Angesichts der historischen Chance der Liberalen, in einer Dreierkoalition (zum zweiten Mal) den Premierminister stellen zu dürfen, verwundert der Vorstoß zu einem Bündnis mit LSAP und Grünen nicht. Xavier Bettel, Bürgermeister der Hauptstadt, ist der große Wahlsieger. Mit 32 064 Stimmen (12 000 mehr als 2009) ist er der mit Abstand meistgewählte Politiker. Der sozialdemokratische Juncker-Herausforderer Etienne Schneider erhielt nur 19 682 Stimmen. Ausschlagegebend für das gute Abschneiden der Liberalen, die seit ihrer Gründung 1945 relativ gleichförmig zwischen 12 und 18 Prozent pendeln, dürfte neben dem Popularitätsfaktor des Amtes des Hauptstadt-Bürgermeisters auch die Themensetzung im Wahlkampf gewesen sein: Sie forderten Reformen in den Bereichen Wohnungsbau, Arbeitslosigkeit und Bildungspolitik. Der soziale Anstrich zog.

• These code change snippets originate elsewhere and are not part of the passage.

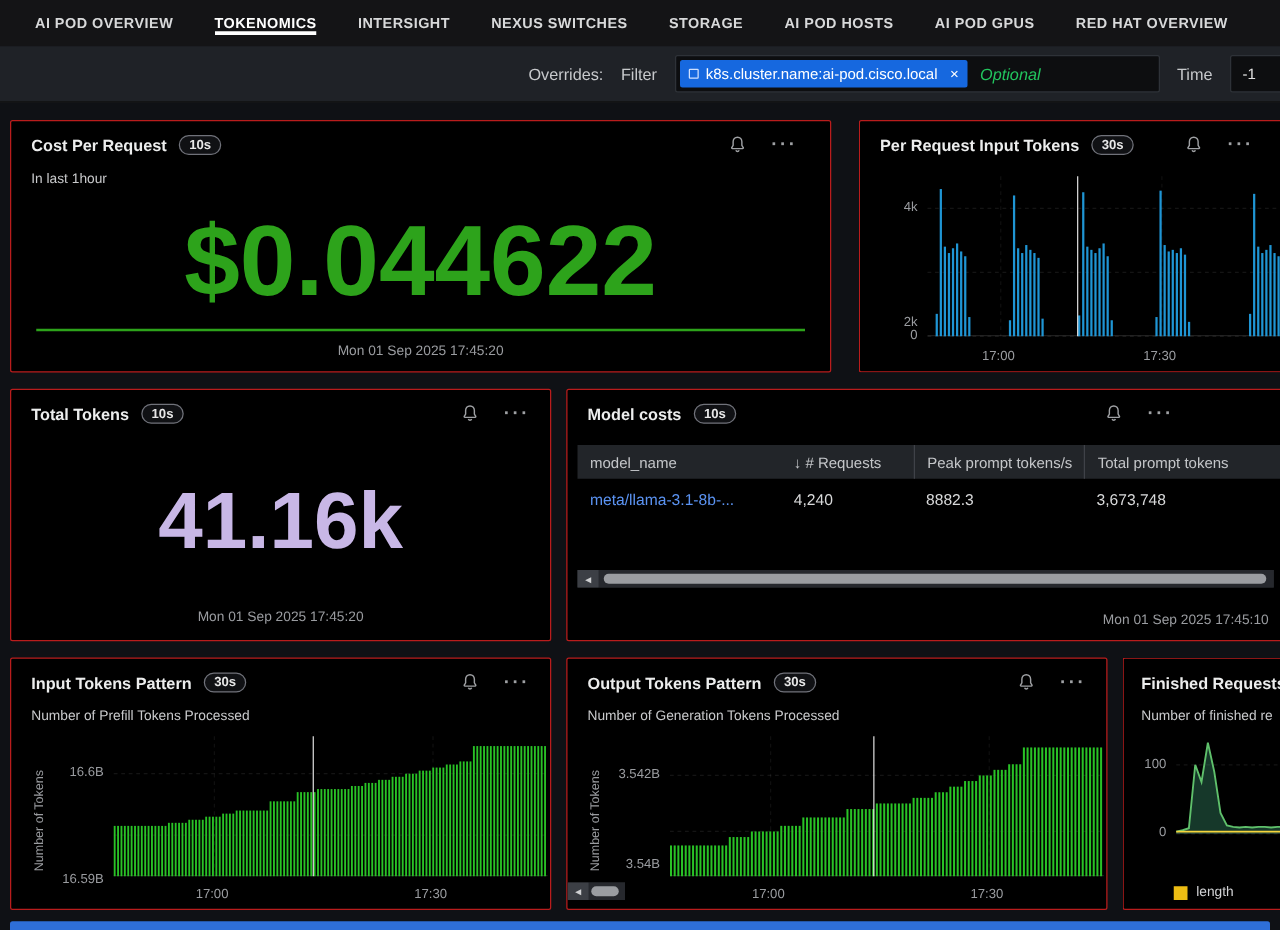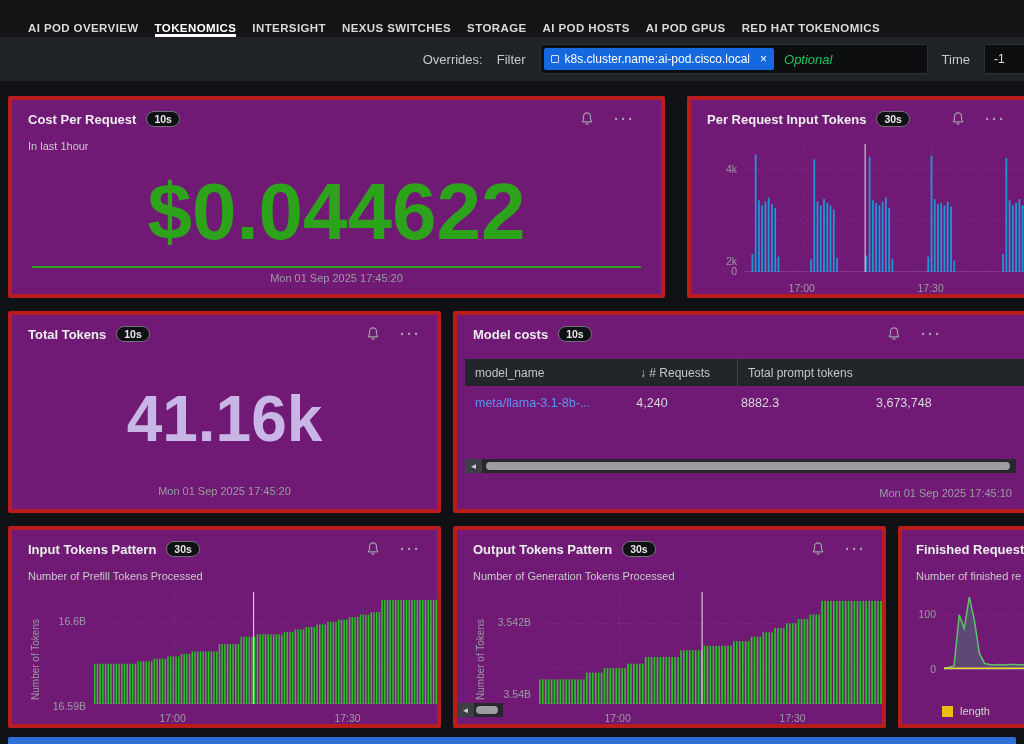"AI POD OVERVIEW" .topnav { align-items: flex-end -> center; gap: 16px -> 33px }
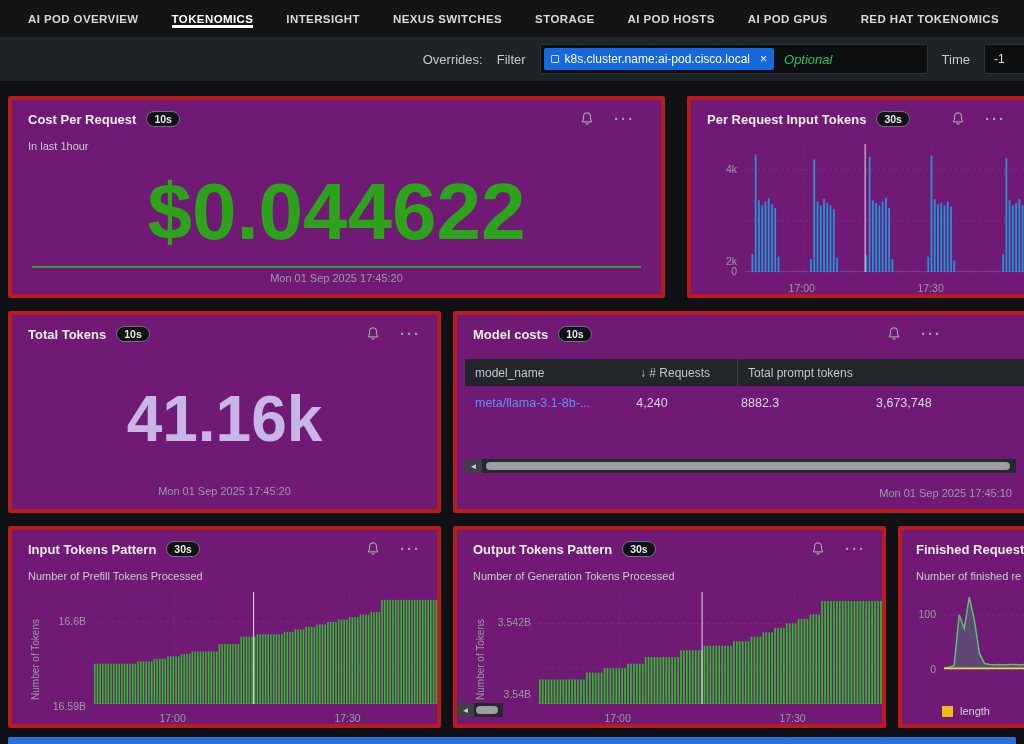"RED HAT TOKENOMICS" div.tab { text: TOKENOMICS -> OVERVIEW }
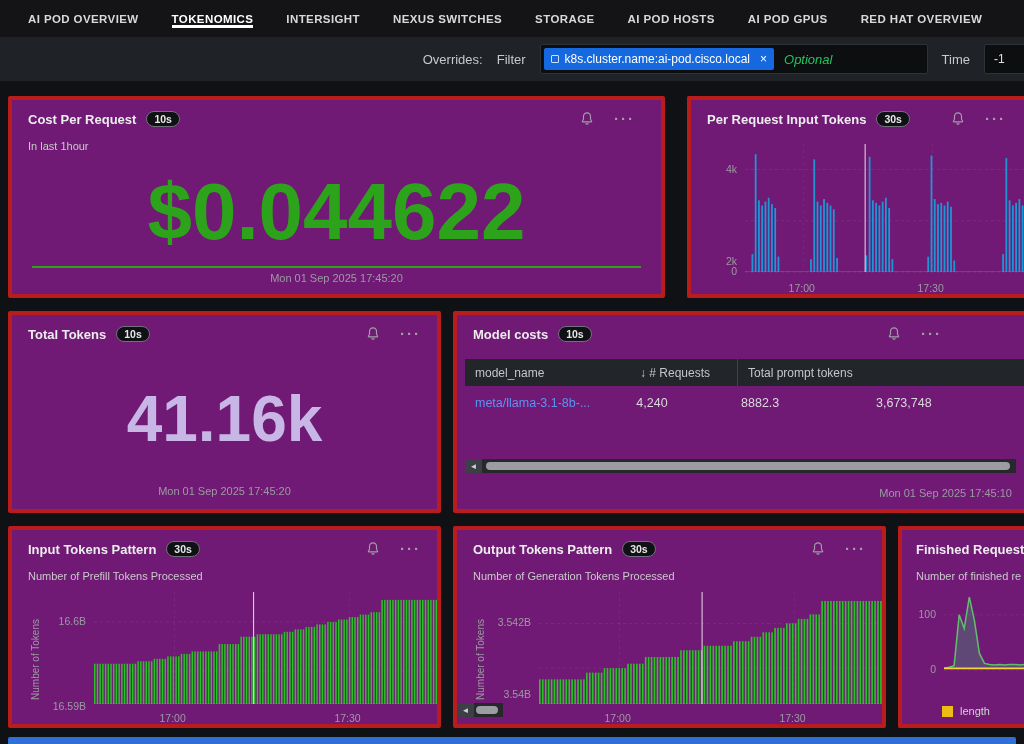"Cost Per Request" .panel { background: #701a75 -> #000000; border: 4px solid #b91c1c -> 1px solid #b91c1c }
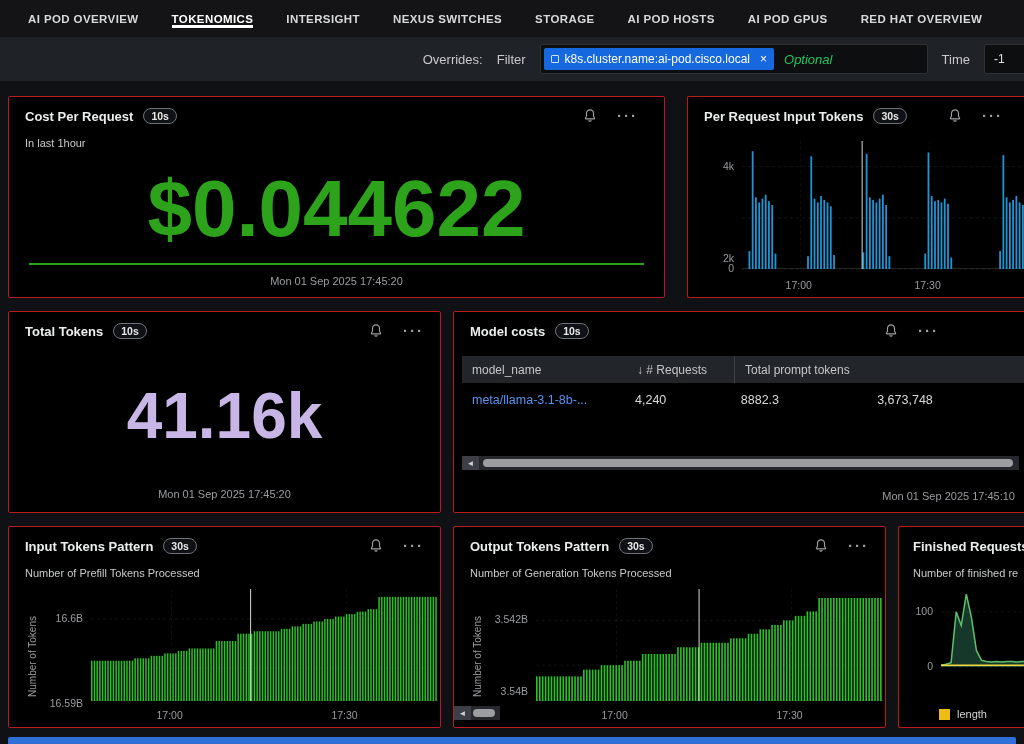"Peak prompt tokens/s" div.t-col { html: none -> <div>Peak prompt tokens/s</div> }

Die Grünen verloren hingegen einen Sitz. Glaubt man den Statistiken der Wählerwanderung, mussten sie in erster Linie Stimmen junger Wähler an die Piraten abgeben.

Programmatisch verbindet die Liberalen - außer dem unbedingten Willen zu regieren - wenig mit Sozialdemokraten und Grünen. Die Forderung der DP nach einer Senkung des Mindestlohns für Auszubildende werden Grüne und LSAP wohl kaum mittragen können.

Dennoch wird der 40-jährige Bettel, der am Freitag von Großherzog Henri offiziell mit der Regierungsbildung beauftragt wurde, nun mit Schneider und dem Grünen-Spitzenkandiaten François Bausch die Verhandlungen aufnehmen. Bis zum nächsten EU-Gipfel Mitte Dezember soll die neue Regierung - ohne Juncker - stehen.